If detection fails (None), rerun with the _best helper, which
tries three pre-tuned configs (default + tighter + looser) and returns
whichever produced the most labelled corners:
cargo run --release -p calib-targets --example detect_chessboard_best -- testdata/mid.png
Instrumentation
The chessboard crate’s diagnostic entry point is
calib_targets_chessboard::trace_topological(corners, params),
which returns a serializable TopologicalTrace layered over the
production detect_grid_all path (so the trace matches what detect()
actually does). It records every input corner with its usable flag, the
labelled connected components ((u, v) -> source_index), and summary
counters; the final-check drop accounting lives in the pipeline’s
GeometryCheckTrace. See
The Chessboard Detector §7
for the field-by-field walkthrough.
The crates/calib-targets-py/examples/overlay_chessboard.py script draws
labelled corners in gold with their (i, j) text, grid edges,
cluster-direction tangent lines, and the faint grey input-corner cloud as
context.
Direct crate-level usage
If you need control over the ChESS corner front-end (e.g., custom
ChessConfig), bypass the facade:
#![allow(unused)]
fn main() {
use calib_targets::detect::{default_chess_config, detect_corners};
use calib_targets_chessboard::{Detector, DetectorParams};
use image::ImageReader;
let img = ImageReader::open("board.png").unwrap().decode().unwrap().to_luma8();
let chess_cfg = default_chess_config();
let corners = detect_corners(&img, &chess_cfg);
let params = DetectorParams::default();
let detector = Detector::new(params);
if let Some(detection) = detector.detect(&corners) {
println!("{} labelled corners", detection.corners.len());
}
}
Detector::detect_all(&corners) returns every same-board component
found in the scene (see the chessboard chapter for
the multi-component contract).
Global Rectification Example
File: crates/calib-targets-chessboard/examples/rectify_global.rs
This example detects a chessboard and computes a single global homography to produce a rectified board view. The output includes:
Global rectification output from the small test image.

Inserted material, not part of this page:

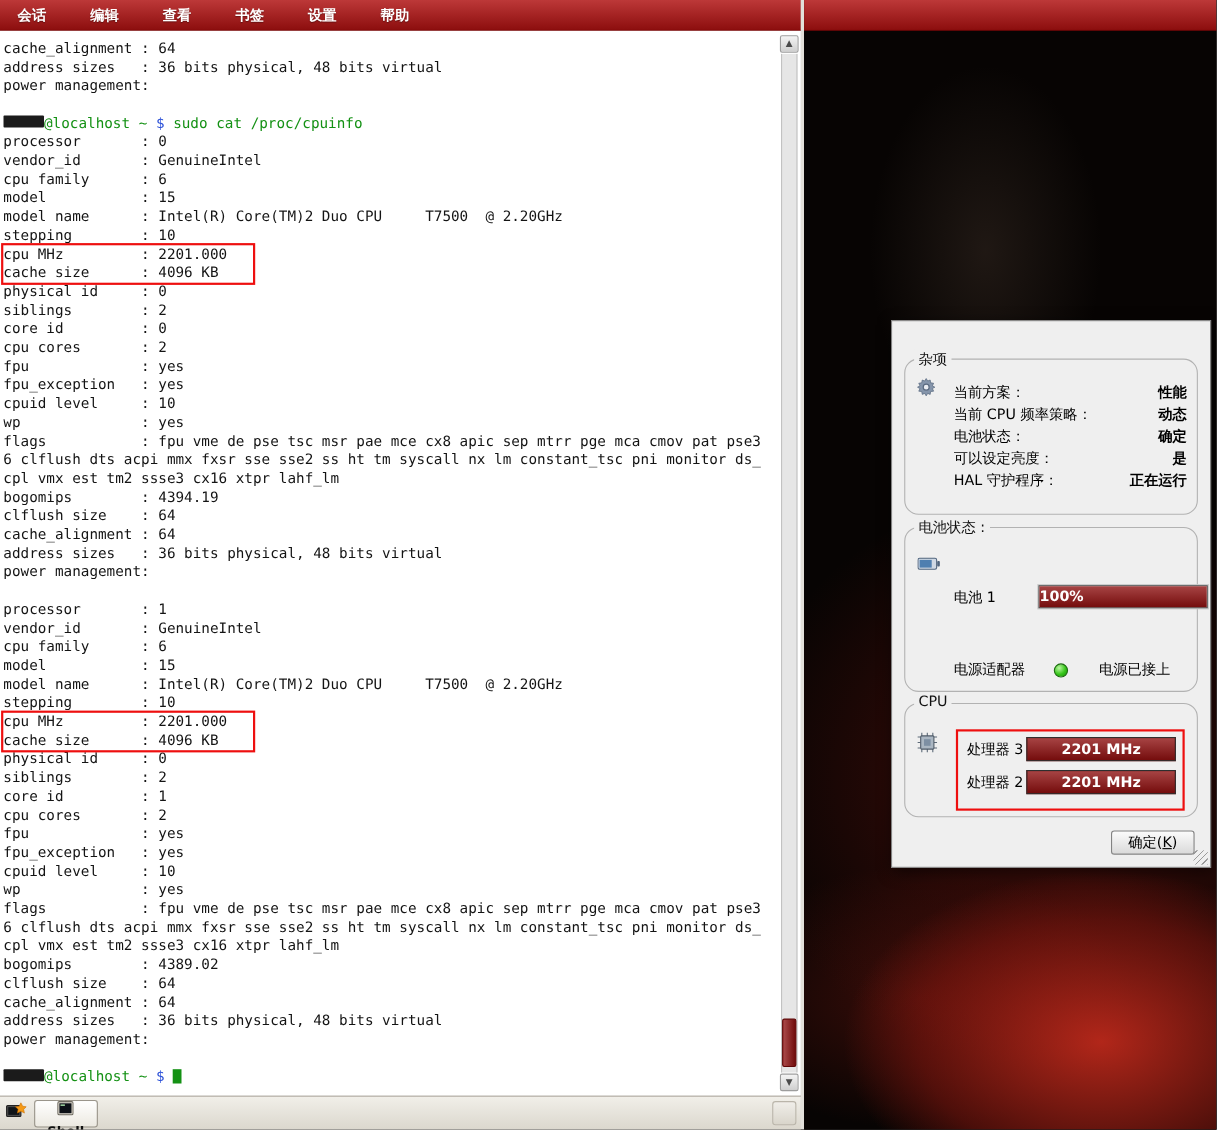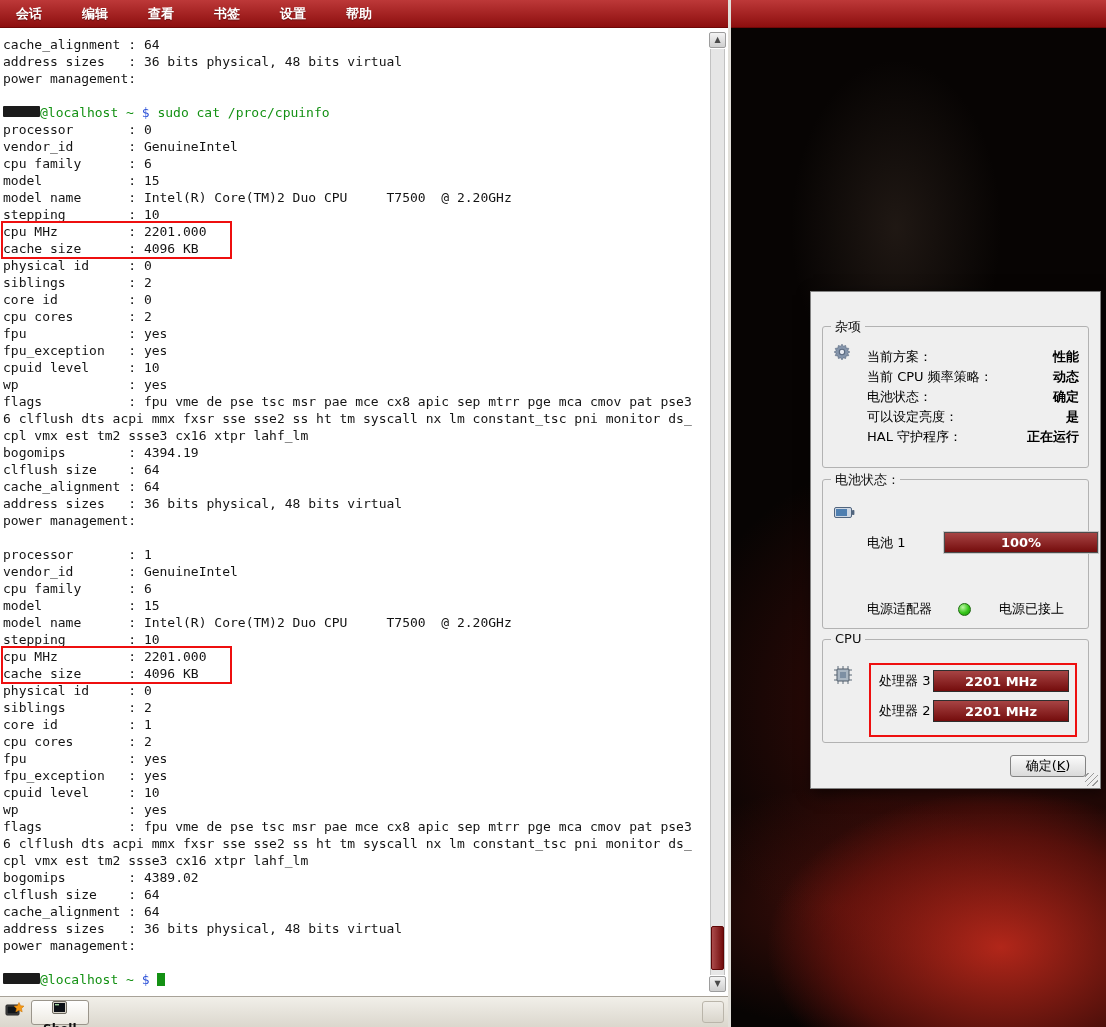"杂项" .grp { border-radius: 3px -> 13px }
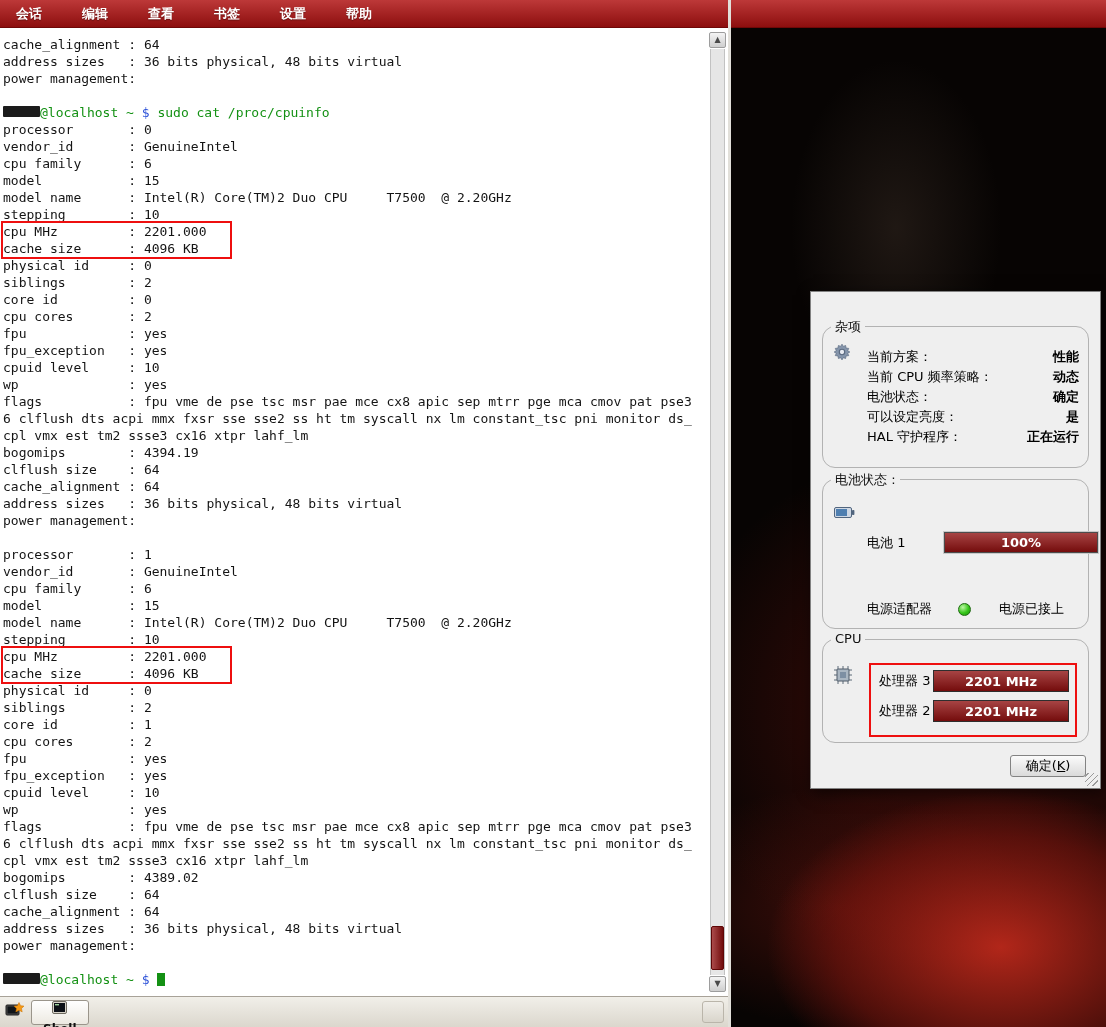"100%" .progress-fill { justify-content: center -> flex-start }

- A rectified grayscale image.
- A JSON report with homography matrices and grid bounds.
The code defaults to tmpdata/rectify_config.json, but a ready-made config exists in
testdata/rectify_config.json (input: testdata/small.png, rectified output:
tmpdata/rectified_small.png, report: tmpdata/charuco_report_small.json).
Run it with:
cargo run -p calib-targets-chessboard --example rectify_global -- testdata/rectify_config.json
If rectification succeeds, the rectified image is written to tmpdata/rectified.png unless
overridden in the config.
Mesh Rectification Example
File: crates/calib-targets-aruco/examples/rectify_mesh.rs
This example detects a chessboard, performs per-cell mesh rectification, and scans the rectified grid for ArUco markers. It writes:
Per-cell mesh rectification output from the small test image.
- A mesh-rectified grayscale image.
- A JSON report with rectification info and marker detections.
The code defaults to testdata/rectify_mesh_config_small0.json, and that config is a good
starting point (input: testdata/small0.png, mesh output: tmpdata/mesh_rectified_small0.png,
report: tmpdata/rectify_mesh_report_small0.json).
Run it with:
cargo run -p calib-targets-aruco --example rectify_mesh -- testdata/rectify_mesh_config_small0.json
This is a good reference for the full grid -> rectification -> marker scan pipeline.
Data and Tools
This repository includes data and scripts that support testing and debugging.
Data folders
testdata/: sample images and JSON configs used by examples and tests.
Tools
The tools/ folder contains helper scripts for visualization and synthetic data generation, for example:
- Overlay plotting for chessboard, marker, and ChArUco outputs.
- Synthetic marker target generation.
- Dictionary utilities.
These tools are optional but useful when debugging or extending detectors.